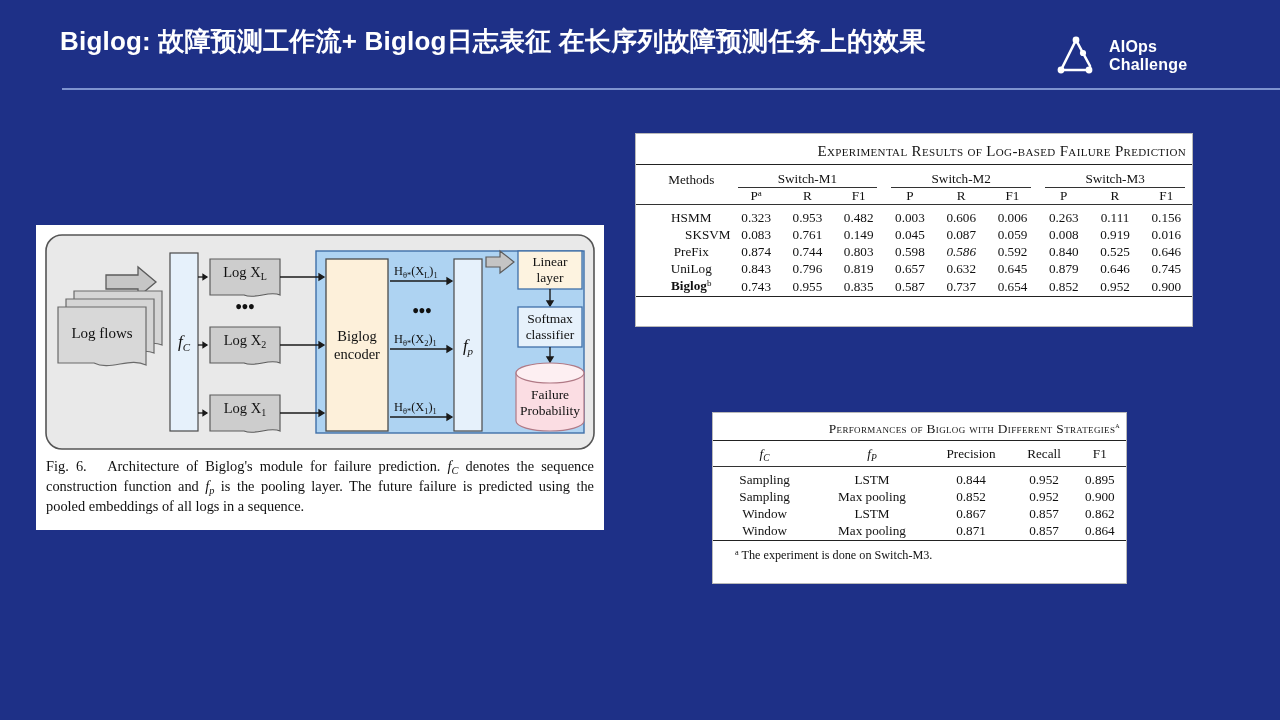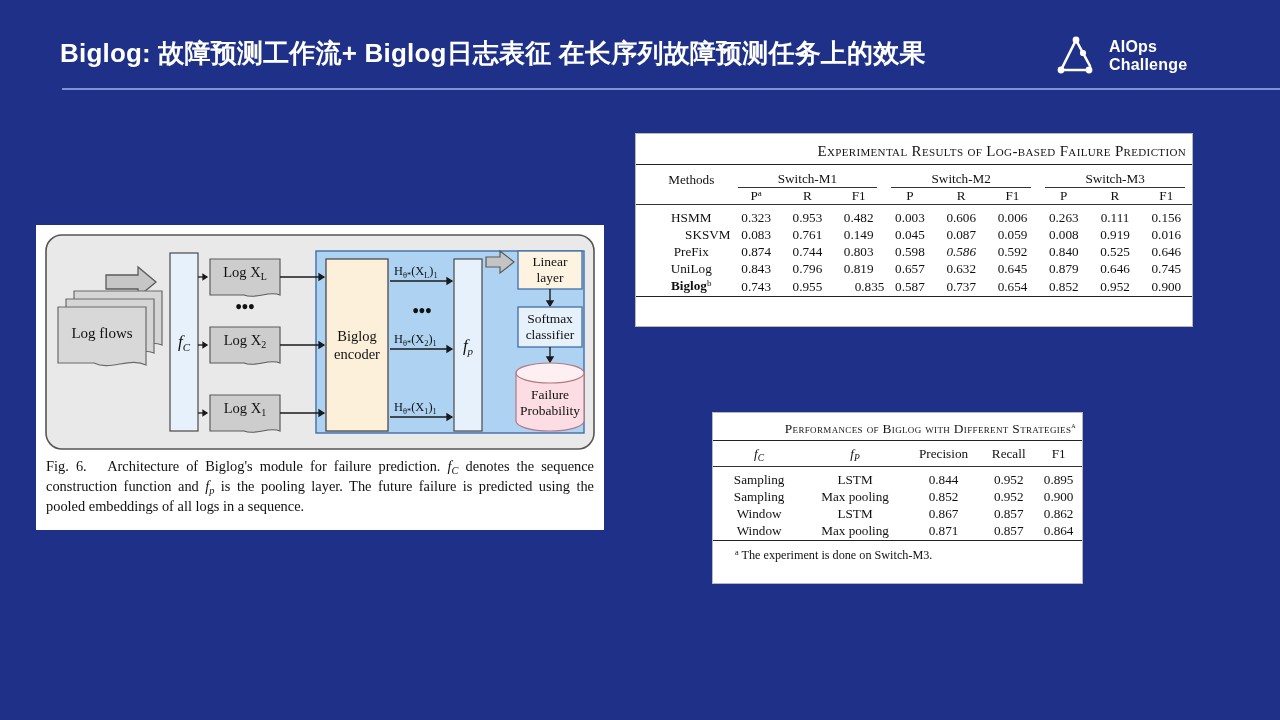--- a/index.html
+++ b/index.html
@@ -14,7 +14,7 @@
     position:absolute;left:0;top:0;width:1280px;height:100px;
   }
   #slide-title{
-    position:absolute;left:60px;top:36px;
+    position:absolute;left:60px;top:24px;
     font-size:26px;font-weight:bold;color:#ffffff;
     letter-spacing:.2px;white-space:nowrap;
   }

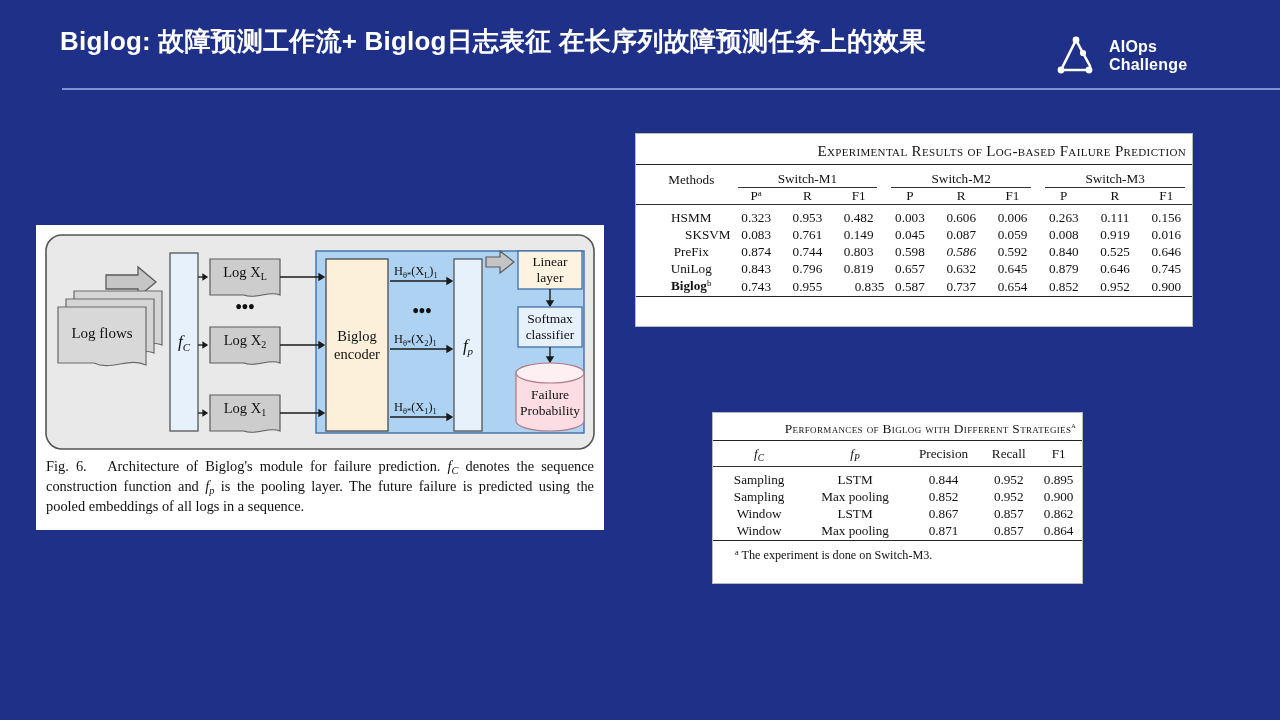--- a/index.html
+++ b/index.html
@@ -315,7 +315,7 @@
           <td class="lbl" style="padding-bottom: 1px; text-align: center;"><span style="font-weight: bold;">Biglog</span><span class="sup">b</span></td>
           <td class="" style="padding-bottom: 1px;">0.743</td>
           <td class="bold" style="padding-bottom: 1px;">0.955</td>
-          <td class="bold" style="padding-bottom: 1px; text-align: right;">0.835</td>
+          <td class="bold" style="padding-bottom: 1px;">0.835</td>
           <td class="" style="padding-bottom: 1px;">0.587</td>
           <td class="bold" style="padding-bottom: 1px;">0.737</td>
           <td class="bold" style="padding-bottom: 1px;">0.654</td>

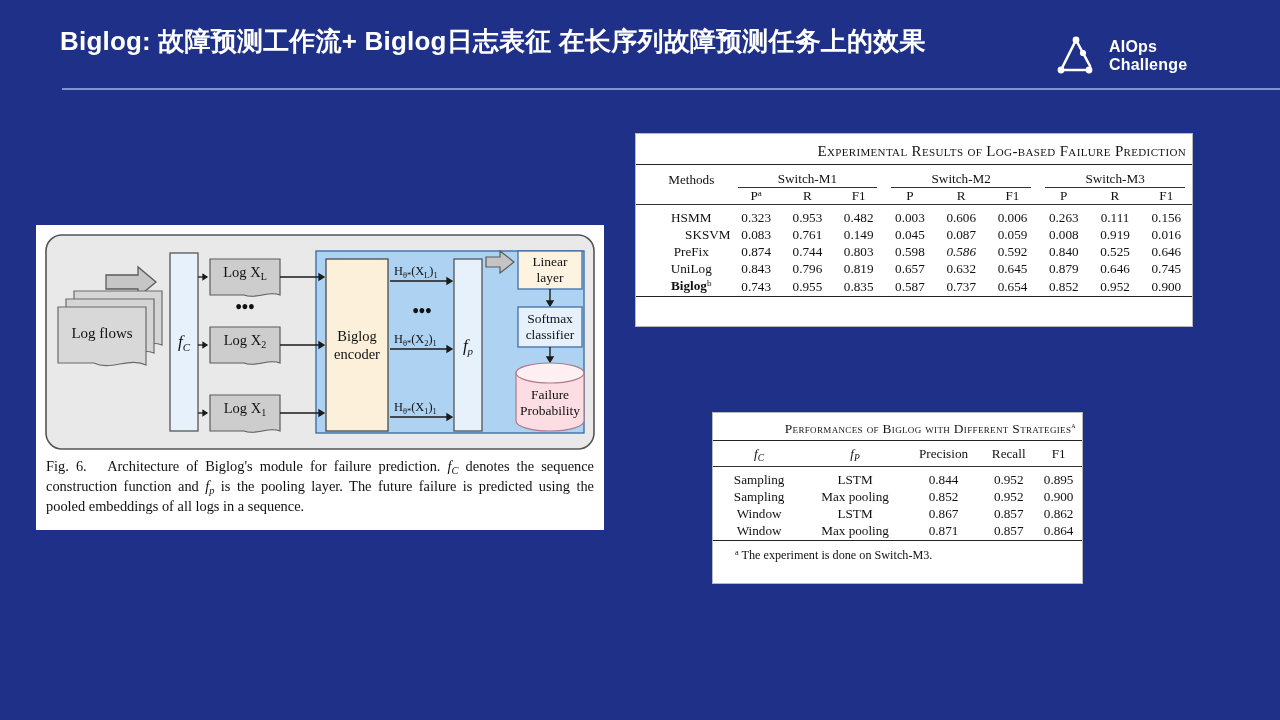--- a/index.html
+++ b/index.html
@@ -59,7 +59,7 @@
     border:1px solid #b9b9b9;
   }
   #table-strategies{
-    left:712px;top:412px;width:371px;height:172px;
+    left:712px;top:412px;width:415px;height:172px;
     border:1px solid #b9b9b9;
   }
   .tbl-caption{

WHAT TO PRODUCE. Work through the data above and give the number of lines in which "text" appears; add nothing else.

RESPONSE TO THIS TASK. 2